C’est d’ailleurs la raison pour laquelle l’entreprise de Saint-Basile n’a pas manqué d’eau cette saison. « Notre étang a suffi à répondre aux besoins. Cependant, si nous avions exploité l’ensemble des quatre hectares, ce qui reste modeste, nous aurions manqué d’eau », exprime Louise Marie Beauchamp.
Néanmoins, cet été, les agriculteurs des Jardins de Marie-Bio ont utilisé le boyau de l’aqueduc trois jours afin d’aider à remplir un peu la mare d’eau. « L’eau de l’étang provient normalement de la montagne et des champs, par les fossés qui sont dirigés vers l’étang, qui n’est qu’une excavation. Nous ne savons pas la quantité d’eau que tient notre étang », ajoute la femme.
De l’ail et des tomates poussent sur le terrain d’un hectare des Jardins de Marie-Bio. Les plants sont revendus en commerces. Des légumes sont aussi préparés en serre.
IRDA
L’Institut de recherche et de développement en agroenvironnement (IRDA), à Saint-Bruno-de-Montarville, a aussi répondu à nos questions sur le sujet. « Malgré les conditions météorologiques de cette saison, nous n’avons pas manqué d’eau pour nos cultures. Notre centre de recherche dispose de trois étangs, qui ont suffi à la demande », mentionne l’agronome et professionnel de recherche dans l’équipe de gestion de l’eau de l’IRDA, Paul Deschênes.

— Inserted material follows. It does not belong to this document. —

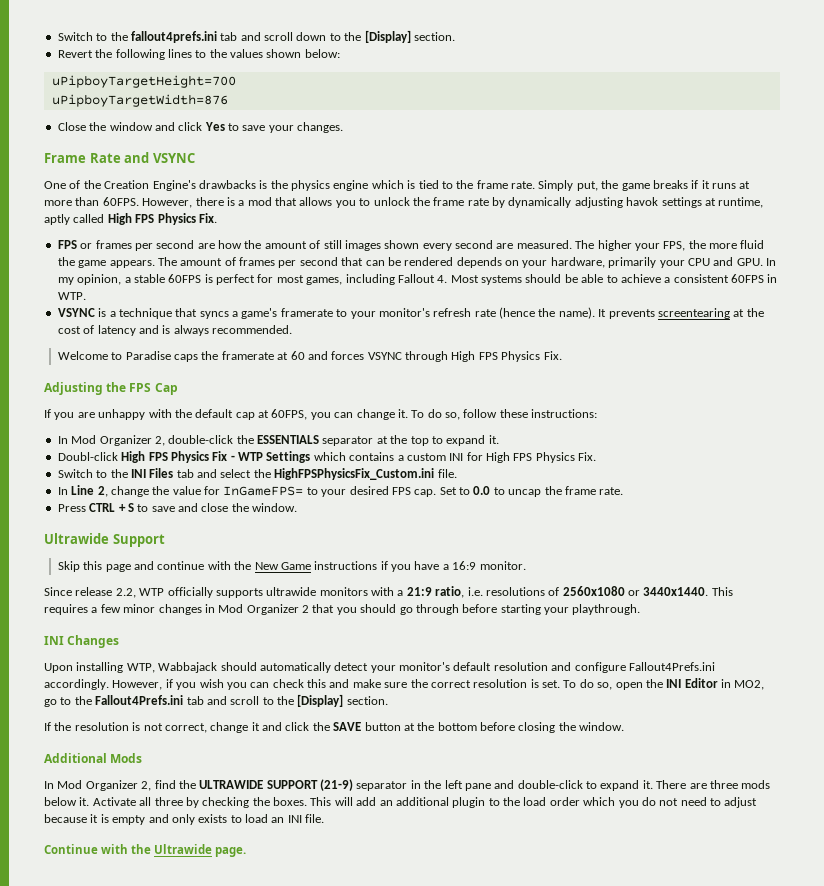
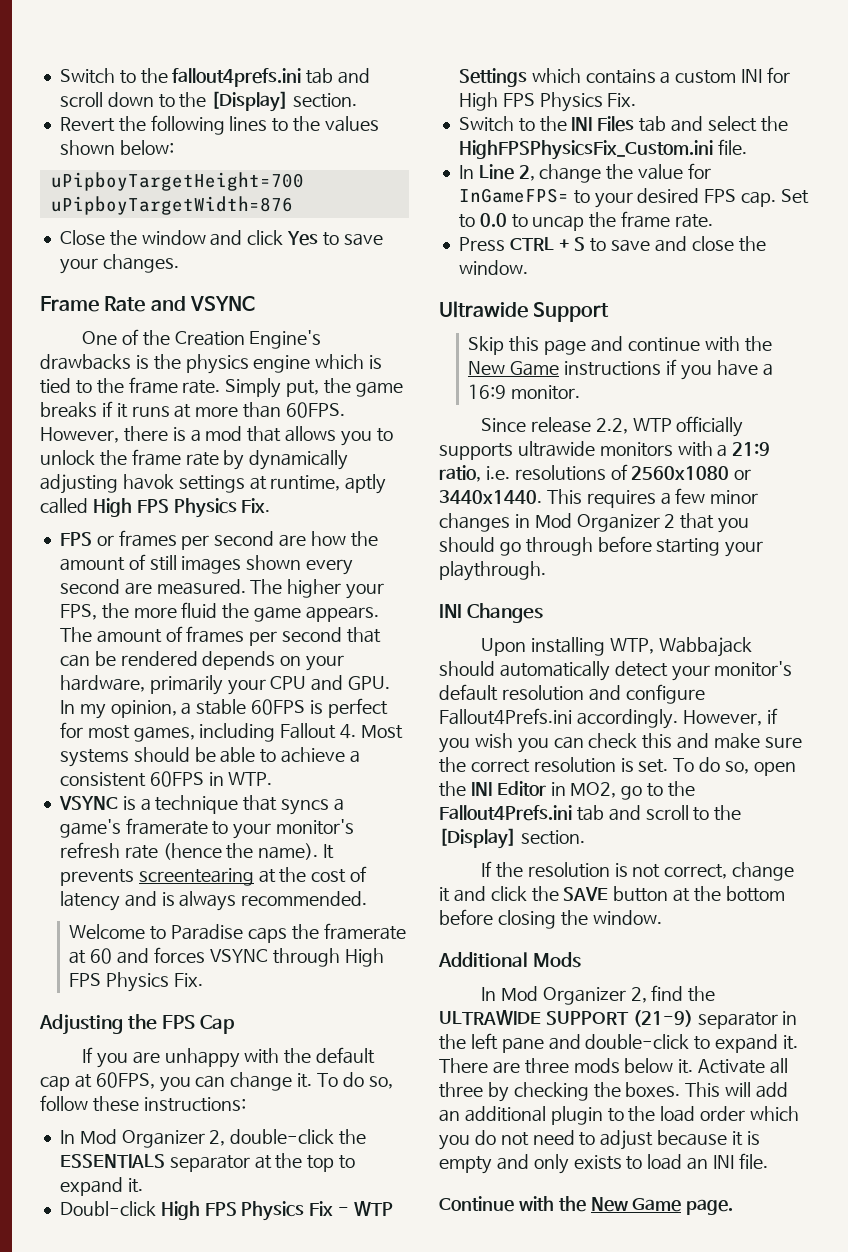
- Continue with the Ultrawide page.
+ Continue with the New Game page.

« Nous manquons d’eau, c’est officiel! » – Jacob Palardy
Ce dernier fait toutefois savoir que la situation de l’IRDA, qui se spécialise dans la recherche et le développement, diffère de celle des entreprises agricoles. « Nous cultivons souvent sur de petites surfaces. Nous avons environ 90 hectares de terre cultivable à Saint-Bruno. Nos projets n’en couvrent qu’une fraction. Aussi, les cultures varient en fonction des projets de recherche. Nos besoins en irrigation varient », explique M. Deschênes, qui évoque par le fait même de bonnes pratiques de gestion de l’eau. Notamment l’utilisation de tensiomètres, de sondes de teneur en eau et diagnostic de la performance des système d’irrigation.
Les gens de l’IRDA mettent aussi à la disposition des producteurs agricoles diverses sources d’informations à propos de la gestion de l’eau, telles EstimEau, une application pour évaluer les besoins en eau pour toute entreprise agricole québécoise, le balado (Eau) trement dit, discussions variées touchant à la gestion de l’eau en domaine agricole, ou encore le guide technique Gestion raisonnée de l’irrigation, publié au CRAAQ.
Par ailleurs, les vignes au Vignoble Kobloth, à Saint-Bruno, n’ont pas manqué d’eau au cours des derniers mois, et ce, en raison d’un système racinaire qui s’enfouit profondément dans le sol.
Le niveau du Richelieu en baisse
Rappelons qu’au cours de la saison estivale, les précipitations se sont faites rares en juillet et en août. Le niveau de la rivière Richelieu a baissé de façon significative sans toutefois atteindre de seuil critique. Un problème constaté à la hauteur de Saint-Basile-le-Grand, et plus récemment du côté de Saint-Mathias-sur-Richelieu, où il manquerait environ cinq pieds d’eau.
La semaine dernière, Québec a annoncé qu’il implanterait un projet pilote pour réduire la consommation d’eau des grands utilisateurs alors que le niveau des cours d’eau et de la nappe phréatique serait trop bas.